PROBLEM
Leaving the pictures aside, reproduce the data in full and word for word.

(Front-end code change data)
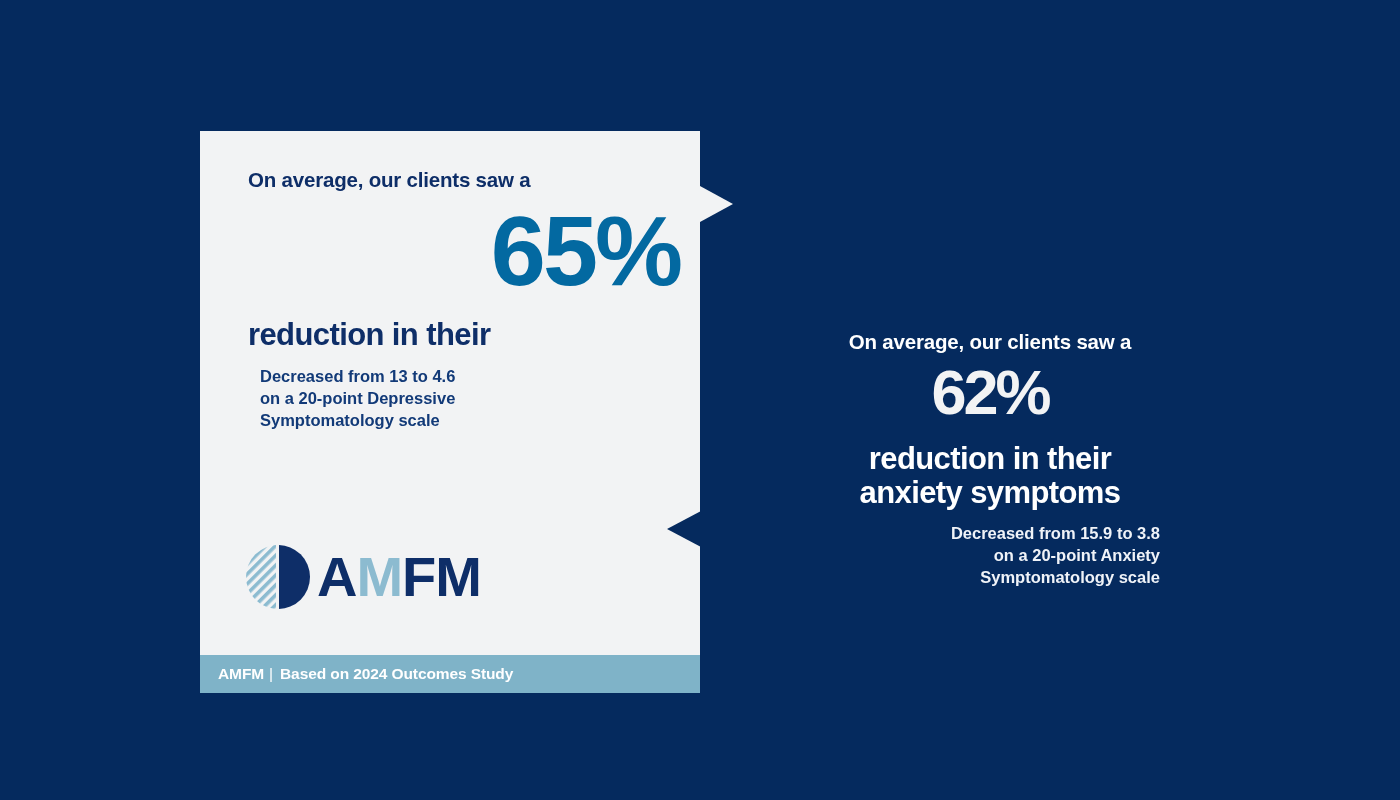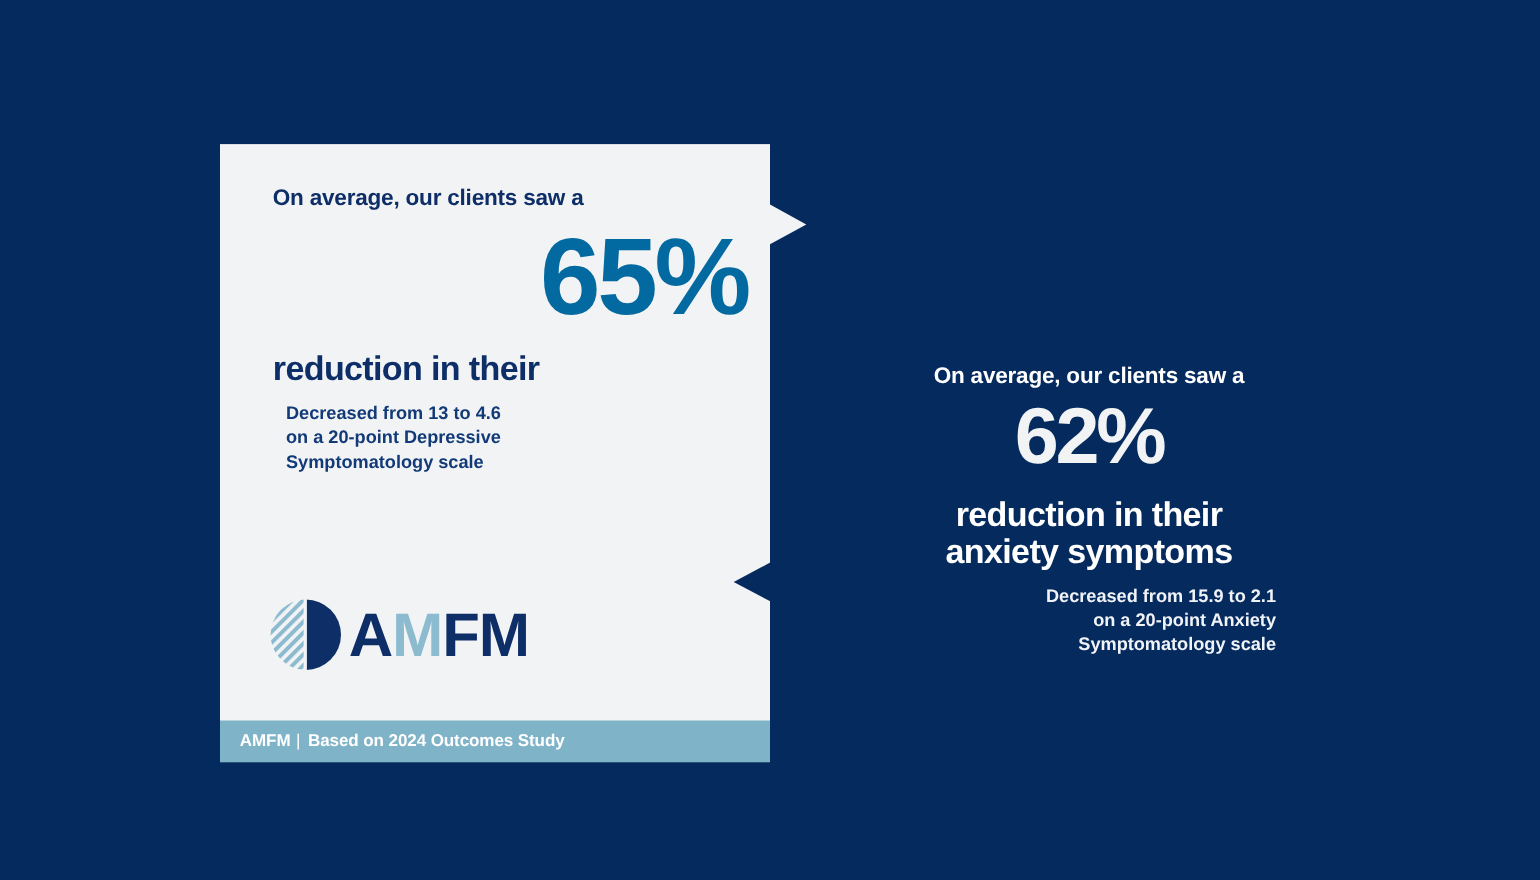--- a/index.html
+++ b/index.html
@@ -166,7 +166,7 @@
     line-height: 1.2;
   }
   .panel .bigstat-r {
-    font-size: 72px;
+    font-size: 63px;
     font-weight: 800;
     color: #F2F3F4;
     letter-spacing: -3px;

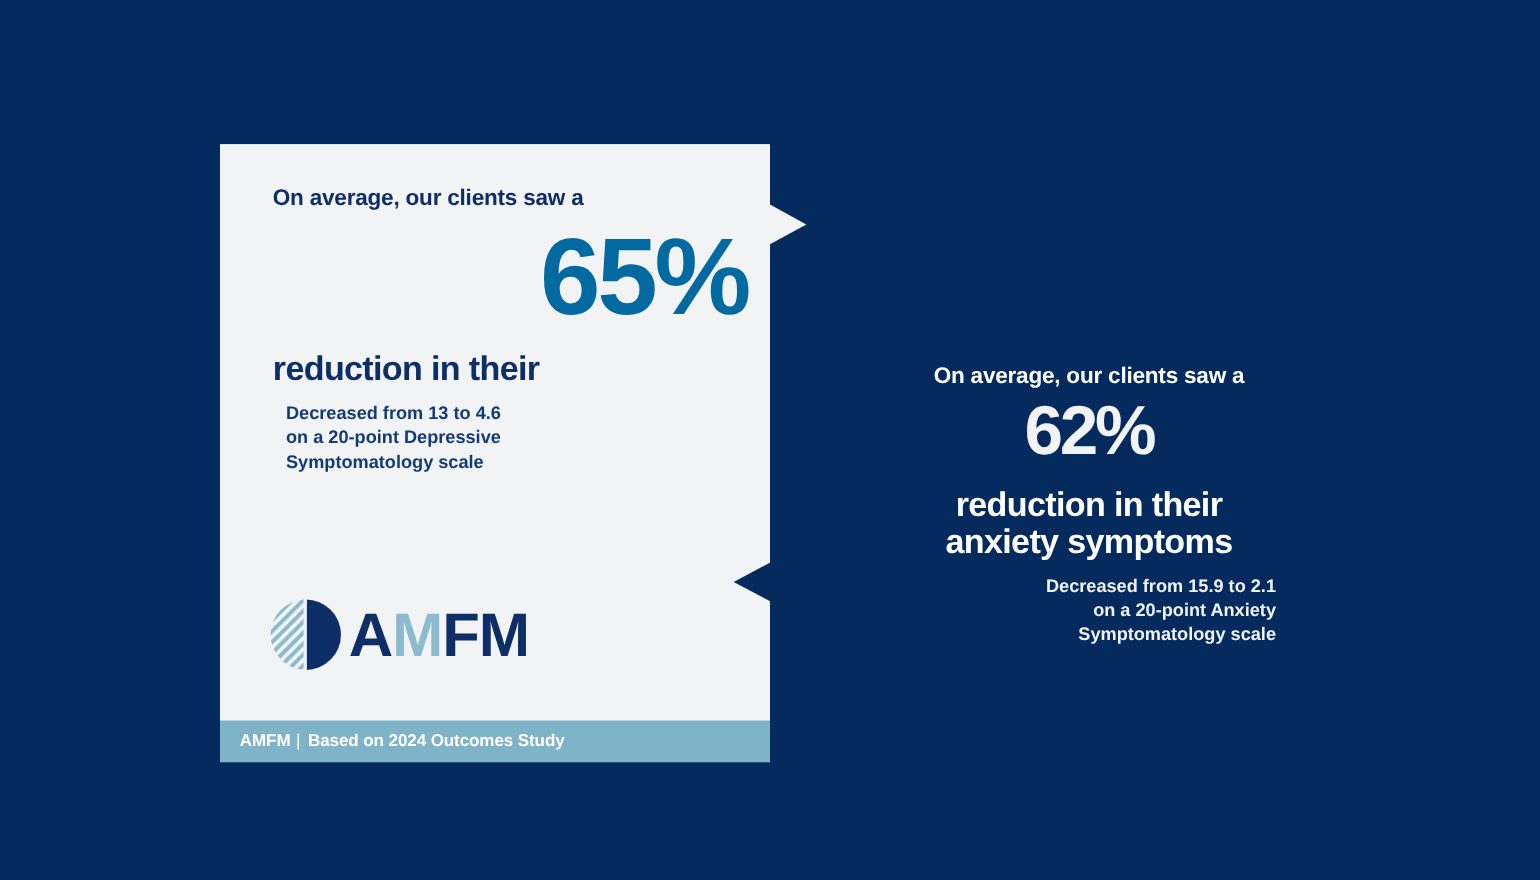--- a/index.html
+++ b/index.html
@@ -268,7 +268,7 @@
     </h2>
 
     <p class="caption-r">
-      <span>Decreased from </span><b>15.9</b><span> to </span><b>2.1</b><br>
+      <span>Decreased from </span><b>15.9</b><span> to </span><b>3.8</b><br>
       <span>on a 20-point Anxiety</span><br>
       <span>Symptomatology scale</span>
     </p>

RESPONSE AREA
--- a/index.html
+++ b/index.html
@@ -166,7 +166,7 @@
     line-height: 1.2;
   }
   .panel .bigstat-r {
-    font-size: 72px;
+    font-size: 63px;
     font-weight: 800;
     color: #F2F3F4;
     letter-spacing: -3px;

--- a/index.html
+++ b/index.html
@@ -268,7 +268,7 @@
     </h2>
 
     <p class="caption-r">
-      <span>Decreased from </span><b>15.9</b><span> to </span><b>2.1</b><br>
+      <span>Decreased from </span><b>15.9</b><span> to </span><b>3.8</b><br>
       <span>on a 20-point Anxiety</span><br>
       <span>Symptomatology scale</span>
     </p>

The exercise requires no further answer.